Introduction: Early identification of infection severity and organ dysfunction is crucial in improving outcomes for patients with sepsis.
Objective: We aimed to develop an early marker that can early predict mortality in pediatric patients with septic shock.
Method: Prospective observational study of 6 months -18 years pediatric patients with septic shock who were admitted to the Pediatric Intensive Care Unit (PICU), Dr. Soetomo General Academic Hospital Surabaya. The measurement of interleukin 6 (IL–6) levels was carried out by Human IL–6 ELISA test on days 1, 2, and 3 after entering the PICU. The lactate levels and Pediatric Logistic Organ Dysfunction (PELOD) 2 score were also used as predictors of mortality.
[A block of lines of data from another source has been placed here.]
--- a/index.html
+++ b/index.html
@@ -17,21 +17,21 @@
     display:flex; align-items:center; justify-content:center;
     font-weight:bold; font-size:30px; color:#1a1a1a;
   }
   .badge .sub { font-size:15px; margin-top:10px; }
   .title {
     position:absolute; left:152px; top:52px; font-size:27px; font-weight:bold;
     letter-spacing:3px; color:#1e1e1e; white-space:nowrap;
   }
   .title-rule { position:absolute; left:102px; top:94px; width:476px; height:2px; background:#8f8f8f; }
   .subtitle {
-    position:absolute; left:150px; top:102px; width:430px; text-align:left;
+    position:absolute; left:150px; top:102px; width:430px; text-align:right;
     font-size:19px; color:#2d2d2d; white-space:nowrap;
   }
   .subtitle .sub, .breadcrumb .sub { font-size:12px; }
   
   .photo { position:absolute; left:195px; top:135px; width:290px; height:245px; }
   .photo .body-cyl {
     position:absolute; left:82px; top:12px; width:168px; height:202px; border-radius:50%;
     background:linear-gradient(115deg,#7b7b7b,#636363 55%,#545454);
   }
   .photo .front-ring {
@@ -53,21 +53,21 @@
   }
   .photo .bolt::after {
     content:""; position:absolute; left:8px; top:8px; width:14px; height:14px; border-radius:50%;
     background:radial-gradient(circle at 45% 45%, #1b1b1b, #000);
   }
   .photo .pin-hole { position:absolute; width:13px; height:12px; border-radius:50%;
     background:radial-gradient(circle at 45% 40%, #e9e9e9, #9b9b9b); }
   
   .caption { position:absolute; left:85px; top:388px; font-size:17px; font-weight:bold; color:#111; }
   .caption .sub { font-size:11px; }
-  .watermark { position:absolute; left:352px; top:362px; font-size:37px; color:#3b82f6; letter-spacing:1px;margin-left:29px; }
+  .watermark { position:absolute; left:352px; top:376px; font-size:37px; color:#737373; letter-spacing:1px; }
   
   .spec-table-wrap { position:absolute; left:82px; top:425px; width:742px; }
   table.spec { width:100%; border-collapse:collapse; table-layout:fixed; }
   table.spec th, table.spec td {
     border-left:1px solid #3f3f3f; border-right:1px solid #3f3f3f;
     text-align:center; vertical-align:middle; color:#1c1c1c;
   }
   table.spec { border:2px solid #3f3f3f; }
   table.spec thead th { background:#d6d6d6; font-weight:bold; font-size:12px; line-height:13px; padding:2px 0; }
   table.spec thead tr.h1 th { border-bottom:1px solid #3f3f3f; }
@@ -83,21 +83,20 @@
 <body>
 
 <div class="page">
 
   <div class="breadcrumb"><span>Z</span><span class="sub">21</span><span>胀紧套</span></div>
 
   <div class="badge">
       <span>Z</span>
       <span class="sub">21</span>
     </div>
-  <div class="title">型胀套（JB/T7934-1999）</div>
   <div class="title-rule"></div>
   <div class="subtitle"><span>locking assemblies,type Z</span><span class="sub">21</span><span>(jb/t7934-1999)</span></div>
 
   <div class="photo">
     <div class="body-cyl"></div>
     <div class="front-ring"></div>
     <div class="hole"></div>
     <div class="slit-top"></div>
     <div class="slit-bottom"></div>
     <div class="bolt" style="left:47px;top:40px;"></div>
Results: A total of 19 pediatric patients with septic shock were included in the inclusion criteria of this study. Subjects were divided into the survivor (n=9) and the non-survivor group (n=10). There was a significant difference in IL–6 levels between the survivor and non-survivor groups on day 1 (p<0.05). However, the levels of IL–6 on day 2 and day 3 did not show a significant difference as a predictor of mortality at the cut-off value of 593.34 pg/ml with a sensitivity of 60% and specificity of 100%. This study showed that IL–6 levels on day 1 had a positive correlation with mortality outcomes (p<0.05). The PELOD 2 score showed a significant difference, but the lactate levels did not show a significant difference between the survivor and nonsurvivor groups.
Conclusions: IL–6 levels measured at admission can be used as an early marker for predicting first–day mortality in pediatric septic shock in the PICU.